As a specific example, Shor’s algorithm, which can only be executed on a quantum computer, can account for large numbers in log(n)^3 times, which is significantly better than the best classic attack. Using the total number field sieve to compute a number with 2048 bits takes about 10^41 units of time, which is over a trillion trillion trillion. Using Shor’s algorithm, the same problem only takes about 1000 units of time.

The effect becomes more pronounced the longer the key is. This is the power of quantum computers.

Don’t get me wrong — quantum computers have many potential non-evil uses. Quantum computers can effectively solve the traveling salesman problem, allowing researchers to build more efficient delivery networks and design better circuits. Quantum computers already have powerful applications in artificial intelligence.

However, their role in cryptography will be disastrous. The encryption technologies that allow our world to function depend on the integer factorization problem, which is difficult to solve. RSA and related encryption schemes allow you to trust that you’re on the right website, that downloads aren’t riddled with malware, and that people aren’t spying on your internet browser (if you’re using Tor).

Cryptography keeps your bank account safe and protects the world’s nuclear infrastructure. When quantum computers become practical, all this technology stops working. The first organization to develop a quantum computer, if the world is still working on the technologies we use today, will be in a frighteningly powerful position.

So, is a quantum apocalypse inevitable? Can we do something about it? As it turned out… yes.

Post-quantum cryptography

There are several classes of encryption algorithms that, as far as we know, cannot be solved significantly faster on a quantum computer. They are collectively known as post-quantum cryptography and offer some hope that the world can move towards cryptosystems that remain secure in the world of quantum encryption.

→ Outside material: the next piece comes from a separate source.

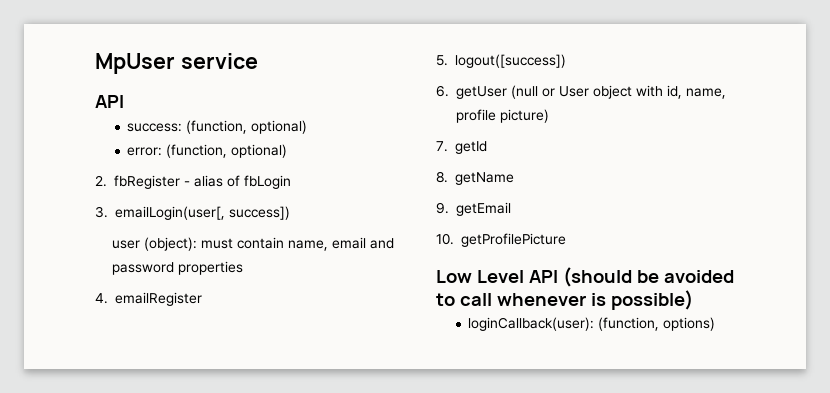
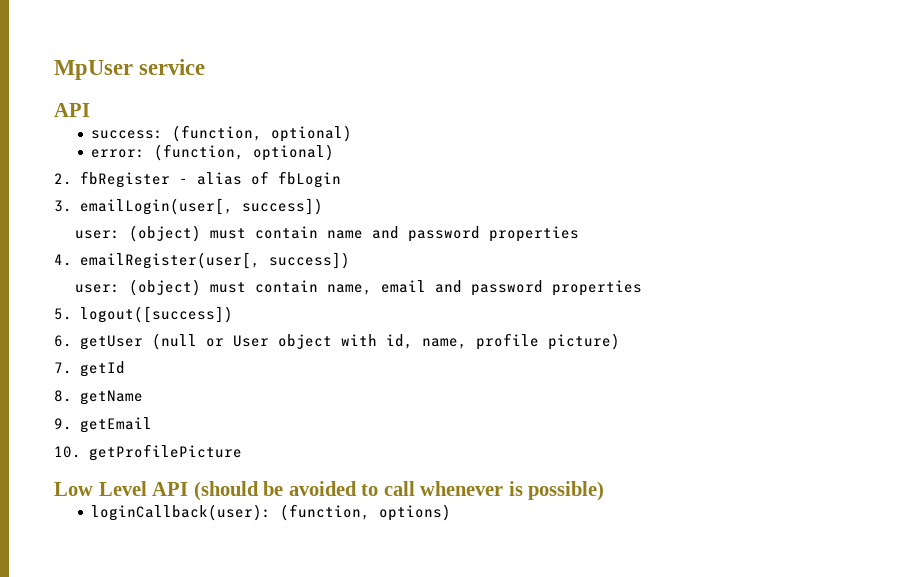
[111,237,197,251] user (object): -> [74,225,579,242] [54,252,350,269] [74,279,201,296] user: (object) must contain name and password properties // 4. emailRegister(user[, success]) // user: (object)
[95,292,202,306] // 4. emailRegister -> (642, 288) none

Promising candidates include lattice encryption such as Error Ring Learning, which gains its security from an apparently difficult machine learning problem, and multivariate cryptography, which gains security from the difficulty of solving very large systems of simple equations. You can read more about this topic in the Wikipedia article. Beware: many of these things are complex, and you may find that your math background needs to be greatly expanded before you can really get into the details.

The takeaway from this is that post-quantum cryptos are very cool, but also very young. They need to work harder to be efficient and practical, and to demonstrate that they are safe. The reason we can trust cryptosystems is that we have thrown enough clinically paranoid geniuses at them long enough that any obvious flaws have been discovered by now, and researchers have proven the various characteristics that make them strong.

Modern cryptography relies on light as a disinfectant, and most post-quantum cryptographic schemes are simply too new to be trusted for world security. However, they get there, and with a little luck and a little preparation, security experts could complete the transition before the first quantum computer is ever powered up.

If they fail, however, the consequences can be dire. The thought of someone with such power is unsettling, even if you are optimistic about their intentions. The question of who develops a working quantum computer in the first place is one that everyone should keep a very close eye on as we enter the next decade.

Are you concerned about insecure cryptography for quantum computers? What do you take? Share your thoughts in the comments below!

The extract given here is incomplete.